Calculus of a Single Variable, Chapter 5, 5.5, Section 5.5, Problem 79

Recall the First Fundamental Theorem of Calculus:
If f is continuous on closed interval [a,b], we follow:
int_a^bf(x)dx = F(b) - F(a)
where F is the anti-derivative of f on [a,b].

This shows that we need to solve first the indefinite integral F(x) to be able to apply the difference of values F based on the given boundary limit of a and b.

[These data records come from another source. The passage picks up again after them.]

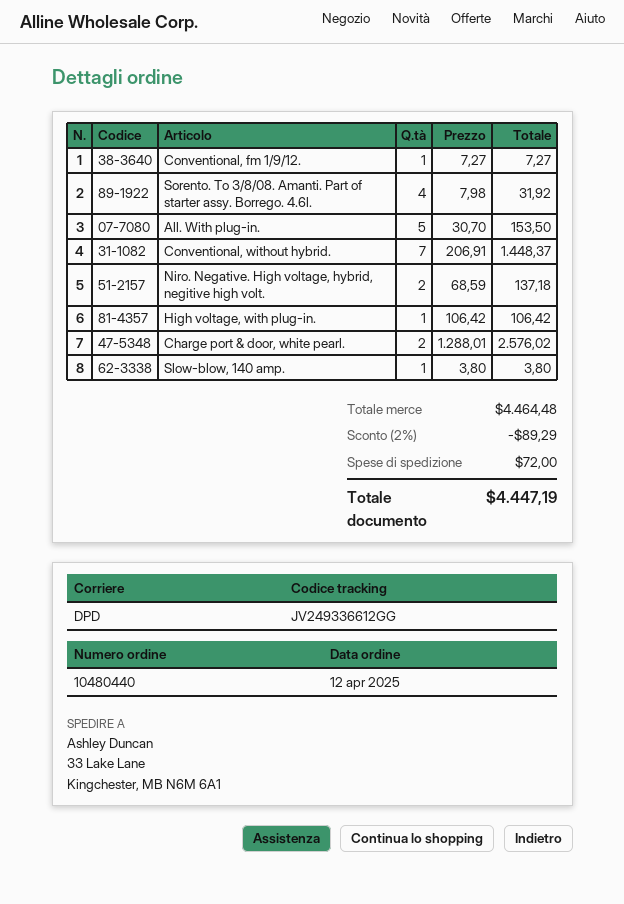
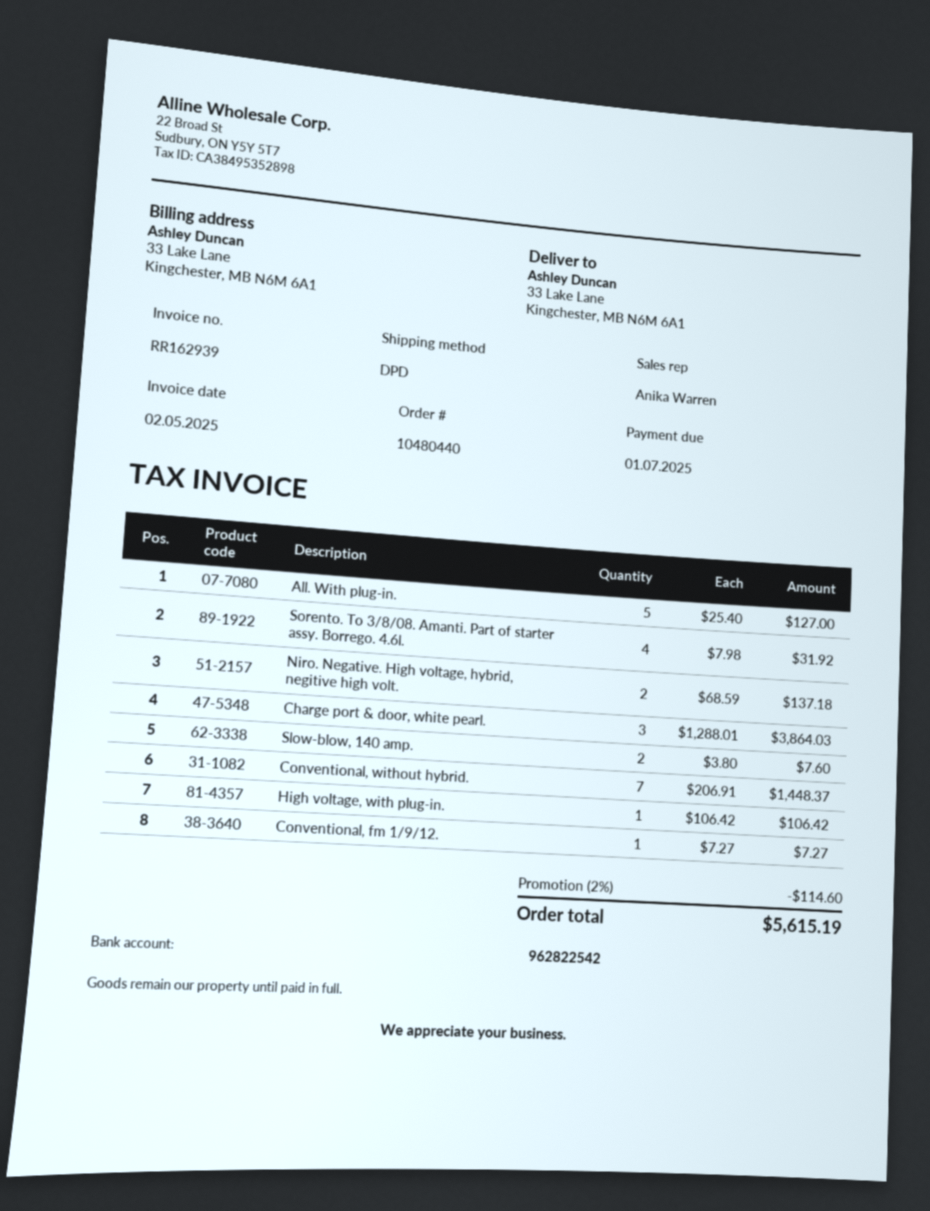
All. With plug-in.: 5 x 30.70 = 153.50 -> 5 x 25.40 = 127.00
Charge port & door, white pearl.: 2 x 1288.01 = 2576.02 -> 3 x 1288.01 = 3864.03
Slow-blow, 140 amp.: 1 x 3.80 = 3.80 -> 2 x 3.80 = 7.60
discount: 2% = 89.29 -> 2% = 114.60
shipping: 72.00 -> none
total: 4447.19 -> 5615.19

The resulting value will be the definite integral.

For the given problem int_(-1)^(2)2^xdx , the integrand functionf(x) = 2^x
which is in a form of a exponential function.

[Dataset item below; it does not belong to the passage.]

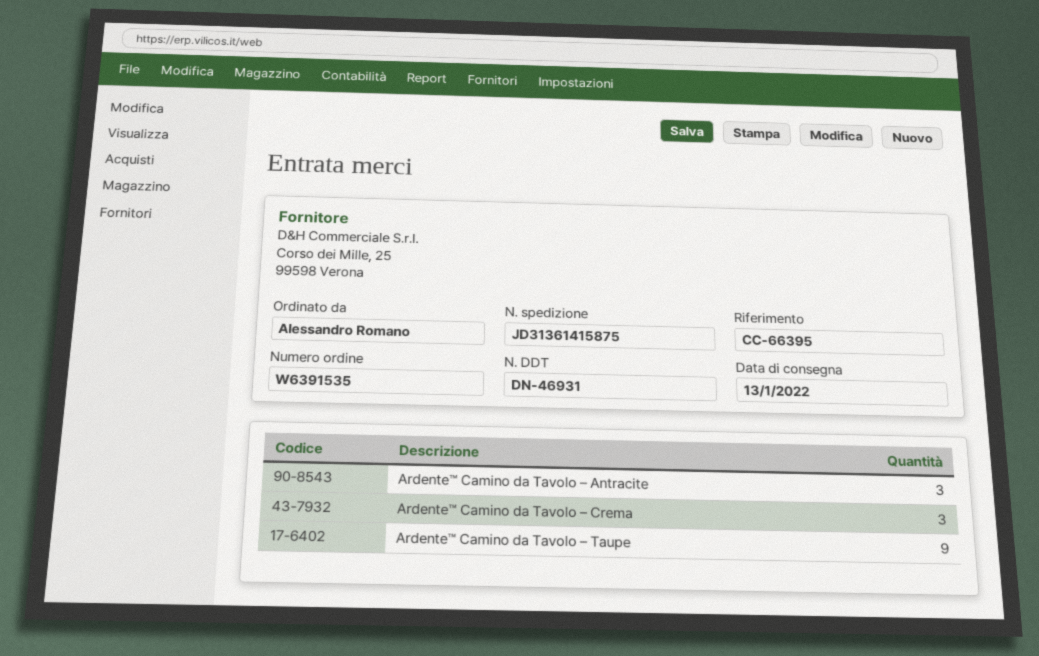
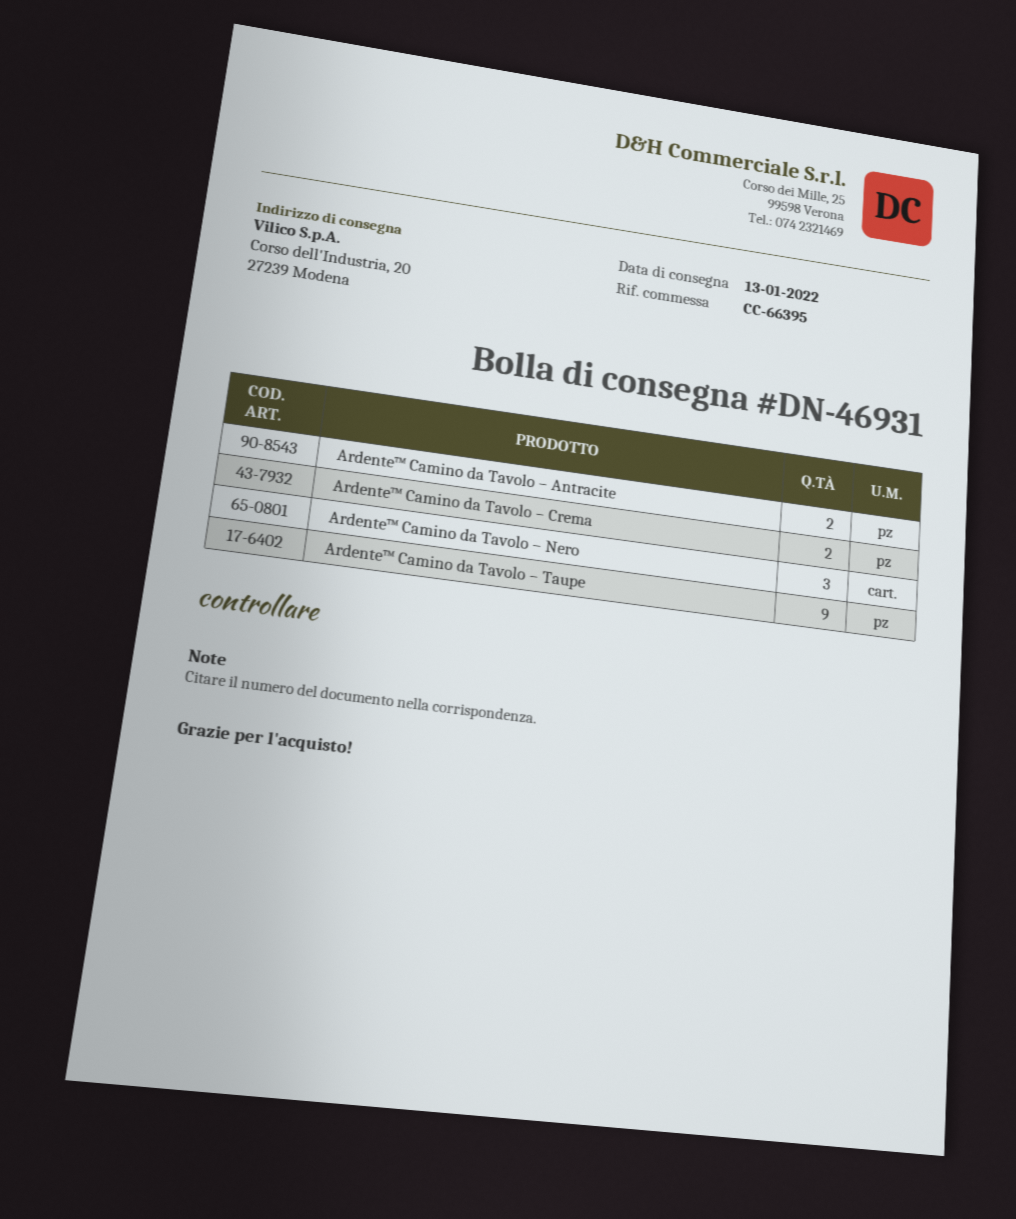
Ardente™ Camino da Tavolo – Antracite: 3 -> 2
Ardente™ Camino da Tavolo – Crema: 3 -> 2
Ardente™ Camino da Tavolo – Nero: none -> 3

The basic integration formula for exponential function follows:
int a^u du = a^u/(ln(a))
By comparison: a^u vs 2^x , we may let:
a=2 , u=x and then du= dx
Then applying the formula, we get:
int 2^x dx = 2^x/(ln(2))
indefinite integral function F(x) = 2^x/(ln(2))

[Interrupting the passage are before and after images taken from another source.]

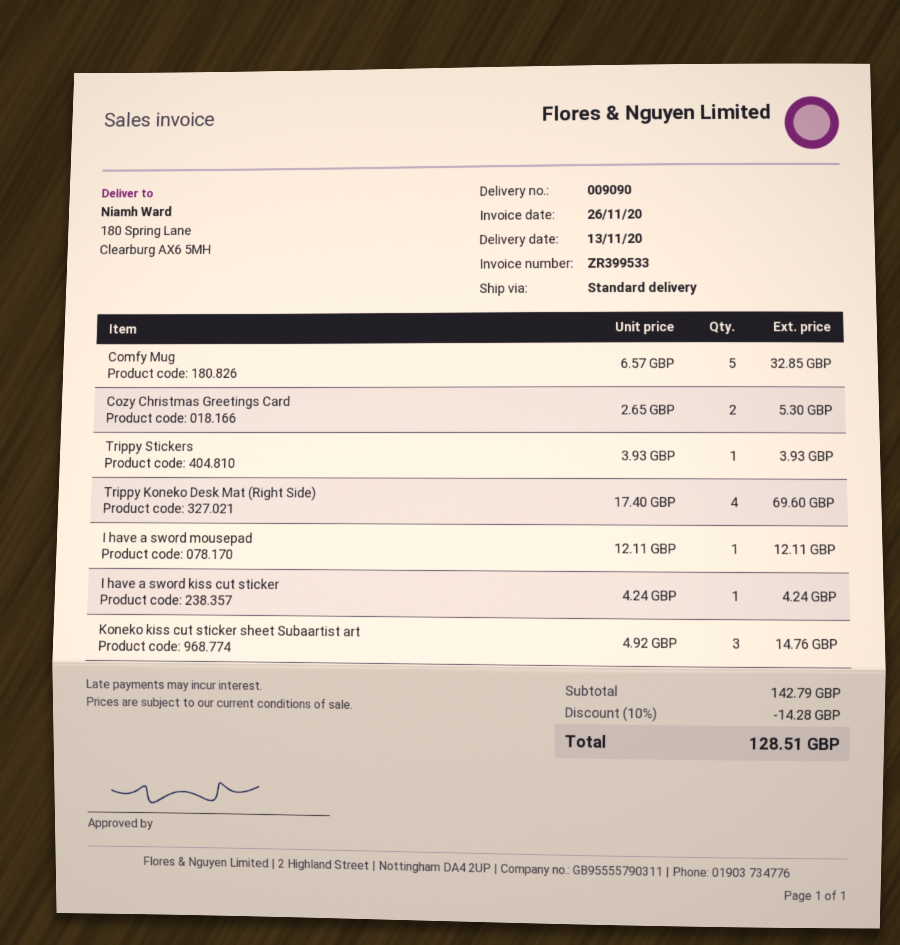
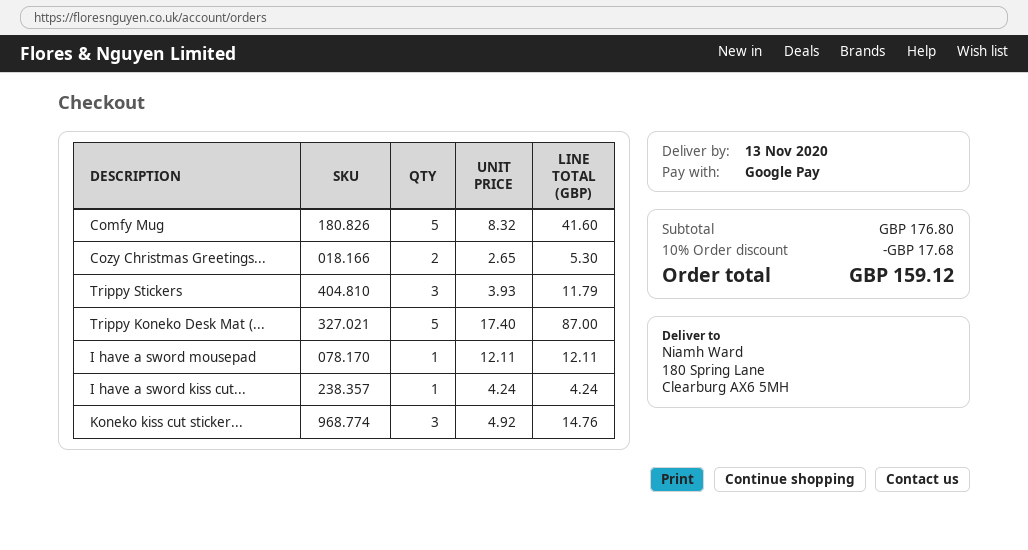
Comfy Mug: 5 x 6.57 = 32.85 -> 5 x 8.32 = 41.60
Trippy Stickers: 1 x 3.93 = 3.93 -> 3 x 3.93 = 11.79
Trippy Koneko Desk Mat (Right Side): 4 x 17.40 = 69.60 -> 5 x 17.40 = 87.00
subtotal: 142.79 -> 176.80
discount: 10% = 14.28 -> 10% = 17.68
total: 128.51 -> 159.12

Applying the formula: int_a^(b) f(x) dx = F(b)-F(a) :
Based on the given problem: int_(-1)^(2)2^x dx , the boundary limits are:
lower limit:a= -1 and upper limit:b = 2
Plug-in the boundary limits in F(x) =2^x/(ln(2)) one at a time, we get:
F(a) = F(-1)= (2^(-1))/ln(2)
F(a) F(-1)=1/(2ln(2))
F(b) =F(2)= 2^2/(ln(2))
F(b)=4/(ln(2))

Solving for the definite integral:
F(b)-F(a) = F(2) - F(-1)
= 4 /(ln(2)) - 1/(2ln(2))
= 4 *1/(ln(2)) -(1/2)*1/(ln(2))
= (4 - 1/2) *1/(ln(2))
= 7/2*1/(ln(2))
or 7/(2ln(2)) as the Final Answer.